─── Provided entries

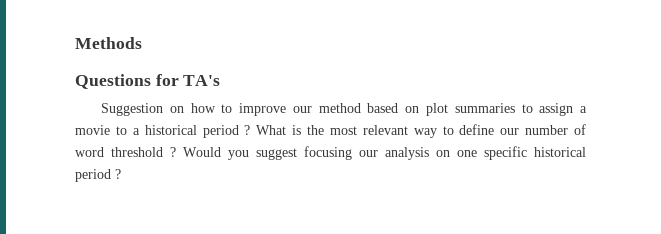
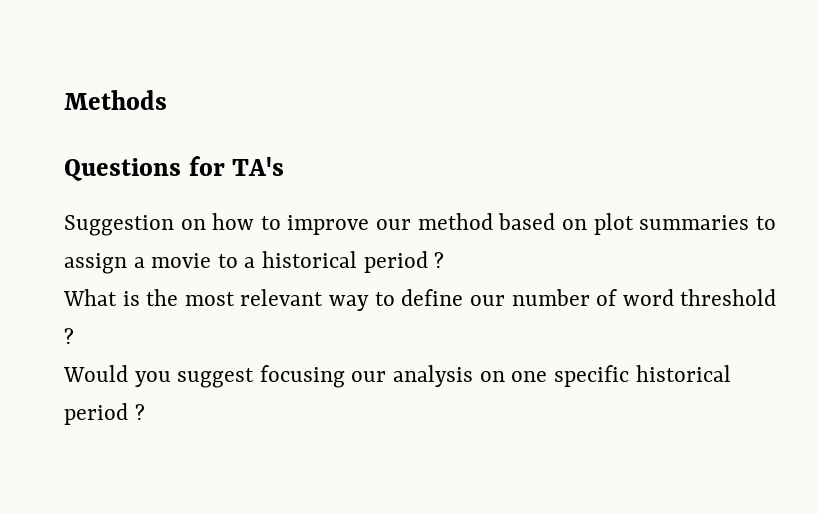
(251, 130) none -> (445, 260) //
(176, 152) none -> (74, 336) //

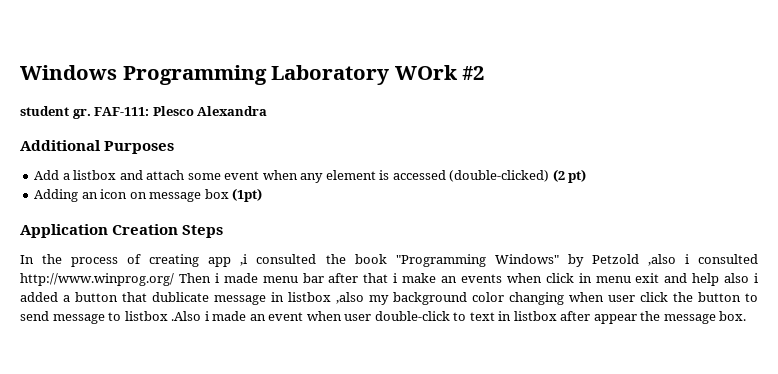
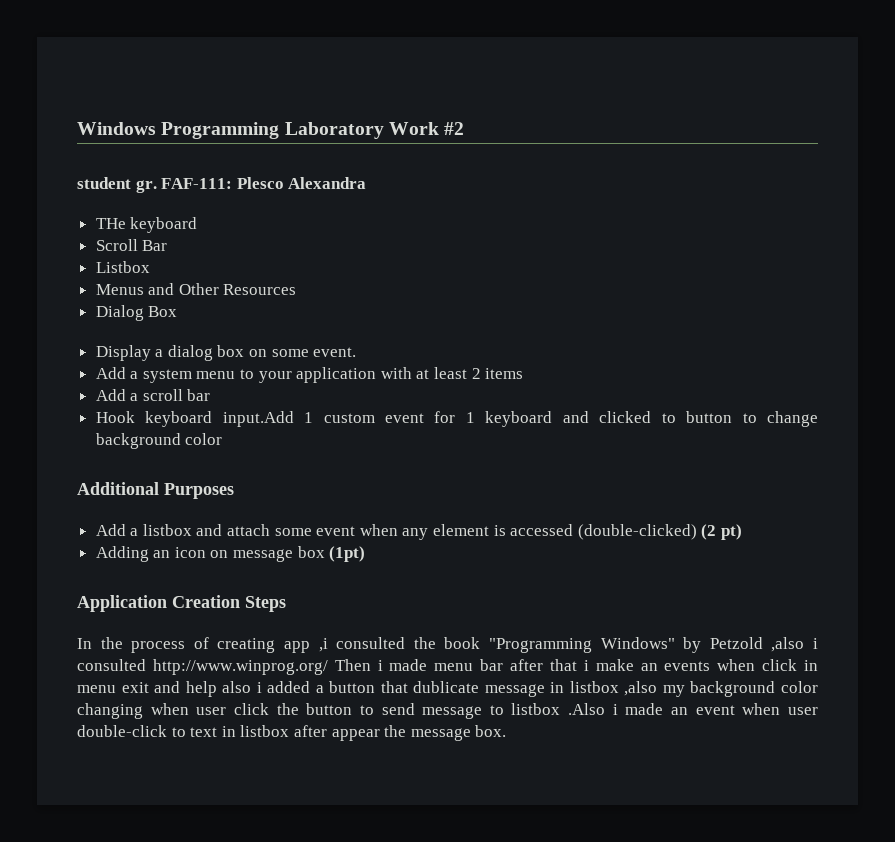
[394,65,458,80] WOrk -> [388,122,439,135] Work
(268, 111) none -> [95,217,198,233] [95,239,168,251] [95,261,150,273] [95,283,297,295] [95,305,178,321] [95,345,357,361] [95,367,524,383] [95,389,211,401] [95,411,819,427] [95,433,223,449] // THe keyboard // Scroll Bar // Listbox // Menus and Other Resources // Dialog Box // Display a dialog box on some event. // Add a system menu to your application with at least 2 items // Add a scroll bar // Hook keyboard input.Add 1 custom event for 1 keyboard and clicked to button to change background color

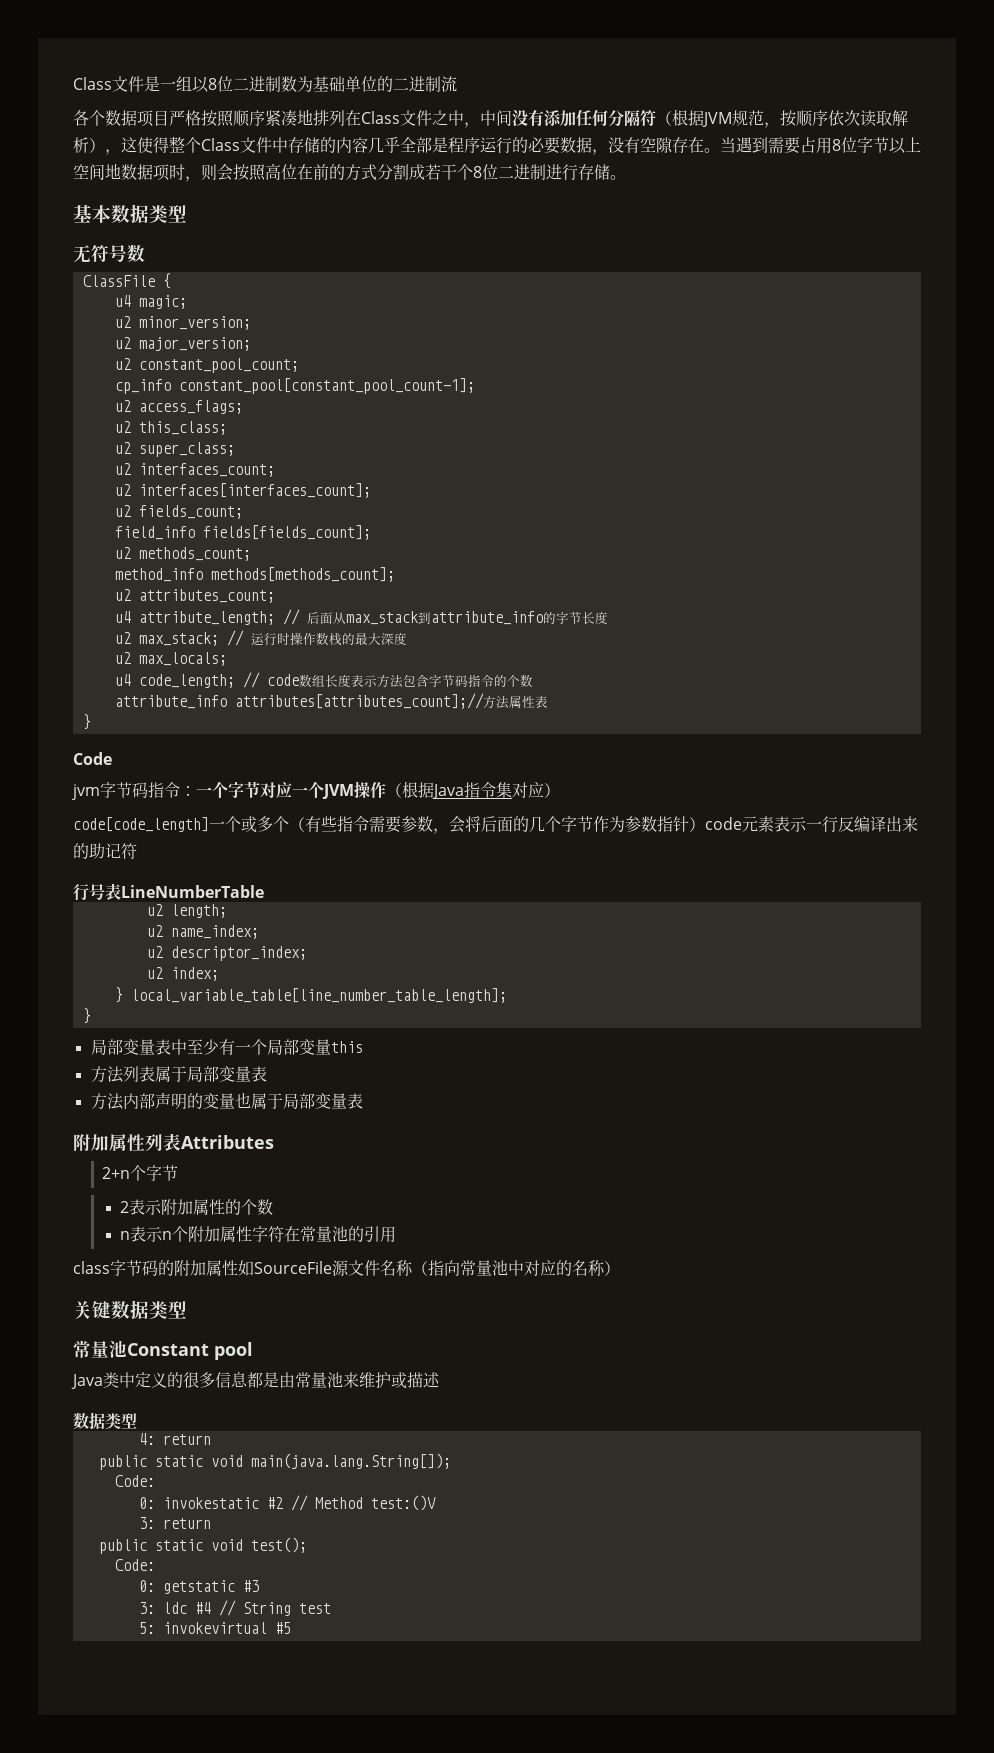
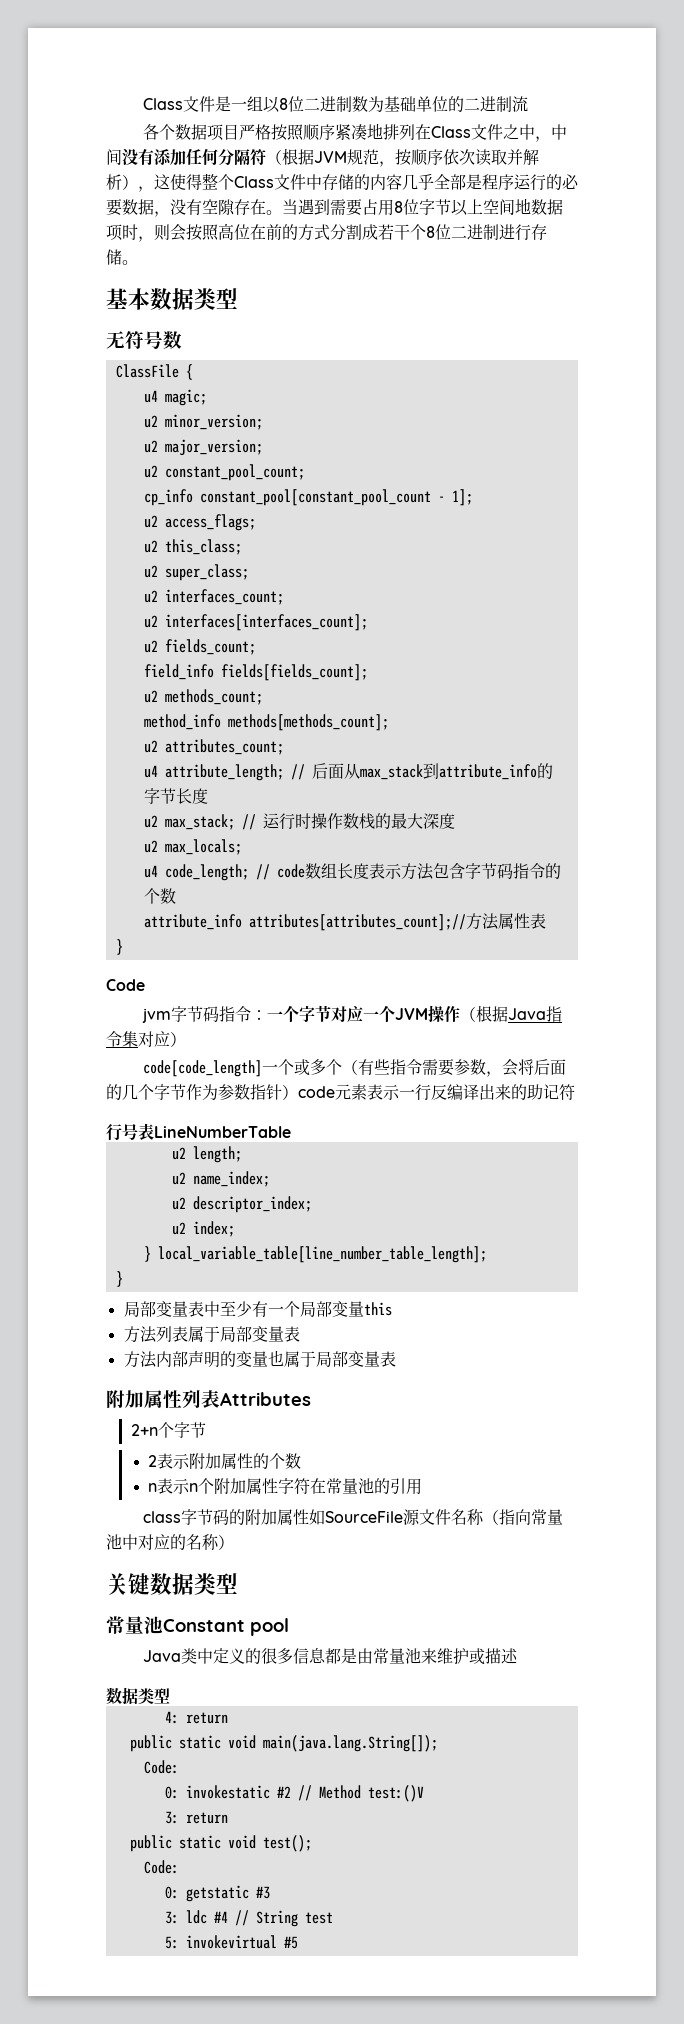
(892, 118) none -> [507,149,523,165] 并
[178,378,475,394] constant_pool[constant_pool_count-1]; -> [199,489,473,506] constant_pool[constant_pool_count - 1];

──────

**Task requirements**
Copy out every entry above verbatim. Leave each picture out.

**Answer space**
(251, 130) none -> (445, 260) //
(176, 152) none -> (74, 336) //

[394,65,458,80] WOrk -> [388,122,439,135] Work
(268, 111) none -> [95,217,198,233] [95,239,168,251] [95,261,150,273] [95,283,297,295] [95,305,178,321] [95,345,357,361] [95,367,524,383] [95,389,211,401] [95,411,819,427] [95,433,223,449] // THe keyboard // Scroll Bar // Listbox // Menus and Other Resources // Dialog Box // Display a dialog box on some event. // Add a system menu to your application with at least 2 items // Add a scroll bar // Hook keyboard input.Add 1 custom event for 1 keyboard and clicked to button to change background color

(892, 118) none -> [507,149,523,165] 并
[178,378,475,394] constant_pool[constant_pool_count-1]; -> [199,489,473,506] constant_pool[constant_pool_count - 1];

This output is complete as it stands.